• What the task asks
Search the listing below for the word "anchor" and copy each line that holds it.

• Dataset content
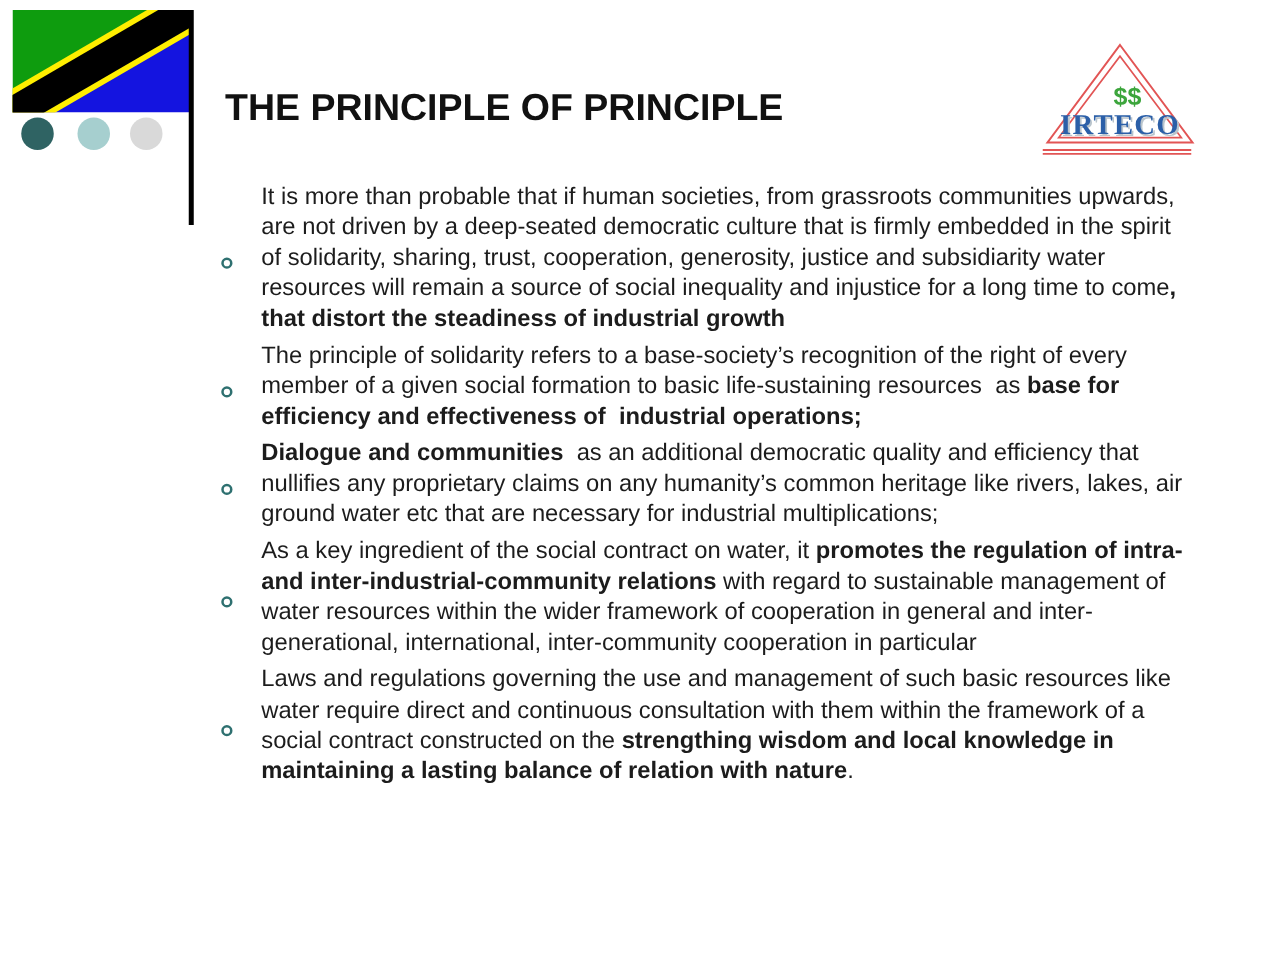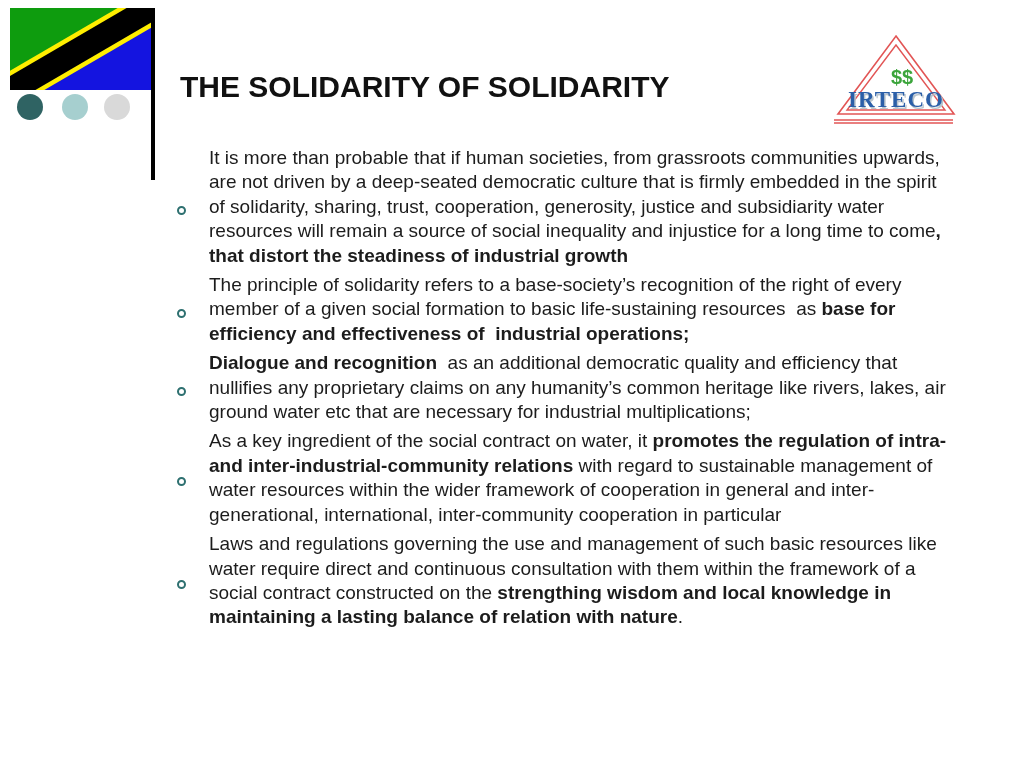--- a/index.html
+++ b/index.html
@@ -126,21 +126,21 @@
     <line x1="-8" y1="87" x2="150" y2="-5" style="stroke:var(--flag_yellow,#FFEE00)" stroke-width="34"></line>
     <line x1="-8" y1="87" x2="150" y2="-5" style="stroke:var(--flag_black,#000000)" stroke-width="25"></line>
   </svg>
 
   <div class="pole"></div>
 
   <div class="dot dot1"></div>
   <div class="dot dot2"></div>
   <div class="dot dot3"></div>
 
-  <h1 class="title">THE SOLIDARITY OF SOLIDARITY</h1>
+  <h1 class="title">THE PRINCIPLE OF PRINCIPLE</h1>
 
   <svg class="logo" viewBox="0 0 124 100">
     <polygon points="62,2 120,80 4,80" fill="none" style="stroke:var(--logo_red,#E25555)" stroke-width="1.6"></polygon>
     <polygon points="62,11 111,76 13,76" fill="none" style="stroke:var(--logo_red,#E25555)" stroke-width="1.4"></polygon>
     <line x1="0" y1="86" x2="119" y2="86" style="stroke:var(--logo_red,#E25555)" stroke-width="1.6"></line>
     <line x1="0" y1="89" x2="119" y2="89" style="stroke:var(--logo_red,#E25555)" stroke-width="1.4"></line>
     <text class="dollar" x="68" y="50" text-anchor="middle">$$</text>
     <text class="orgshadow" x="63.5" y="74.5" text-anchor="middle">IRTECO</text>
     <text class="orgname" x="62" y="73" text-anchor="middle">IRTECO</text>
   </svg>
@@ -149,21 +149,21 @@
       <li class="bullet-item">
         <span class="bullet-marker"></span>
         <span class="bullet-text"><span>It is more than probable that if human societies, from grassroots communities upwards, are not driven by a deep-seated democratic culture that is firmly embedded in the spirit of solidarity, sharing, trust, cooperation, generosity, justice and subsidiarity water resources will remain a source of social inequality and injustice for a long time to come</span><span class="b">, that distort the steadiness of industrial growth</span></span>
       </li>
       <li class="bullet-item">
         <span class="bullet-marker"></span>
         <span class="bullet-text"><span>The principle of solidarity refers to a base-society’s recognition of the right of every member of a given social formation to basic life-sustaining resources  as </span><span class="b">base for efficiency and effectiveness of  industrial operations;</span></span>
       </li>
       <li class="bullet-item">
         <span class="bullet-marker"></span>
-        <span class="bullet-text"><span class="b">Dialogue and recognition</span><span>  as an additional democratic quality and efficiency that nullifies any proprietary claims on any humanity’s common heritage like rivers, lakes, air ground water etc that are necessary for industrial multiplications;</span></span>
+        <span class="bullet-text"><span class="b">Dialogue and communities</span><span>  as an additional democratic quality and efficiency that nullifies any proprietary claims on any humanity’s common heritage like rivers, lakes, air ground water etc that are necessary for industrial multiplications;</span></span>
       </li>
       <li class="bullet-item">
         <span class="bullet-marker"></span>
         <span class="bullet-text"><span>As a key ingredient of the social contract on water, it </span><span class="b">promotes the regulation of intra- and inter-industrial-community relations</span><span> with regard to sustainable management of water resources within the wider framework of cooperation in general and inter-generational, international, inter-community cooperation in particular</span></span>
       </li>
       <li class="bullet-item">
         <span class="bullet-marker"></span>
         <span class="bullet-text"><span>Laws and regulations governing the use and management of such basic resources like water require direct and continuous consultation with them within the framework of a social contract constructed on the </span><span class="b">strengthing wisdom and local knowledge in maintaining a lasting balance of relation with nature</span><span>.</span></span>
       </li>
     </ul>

• Output for this task
     <text class="dollar" x="68" y="50" text-anchor="middle">$$</text>
     <text class="orgshadow" x="63.5" y="74.5" text-anchor="middle">IRTECO</text>
     <text class="orgname" x="62" y="73" text-anchor="middle">IRTECO</text>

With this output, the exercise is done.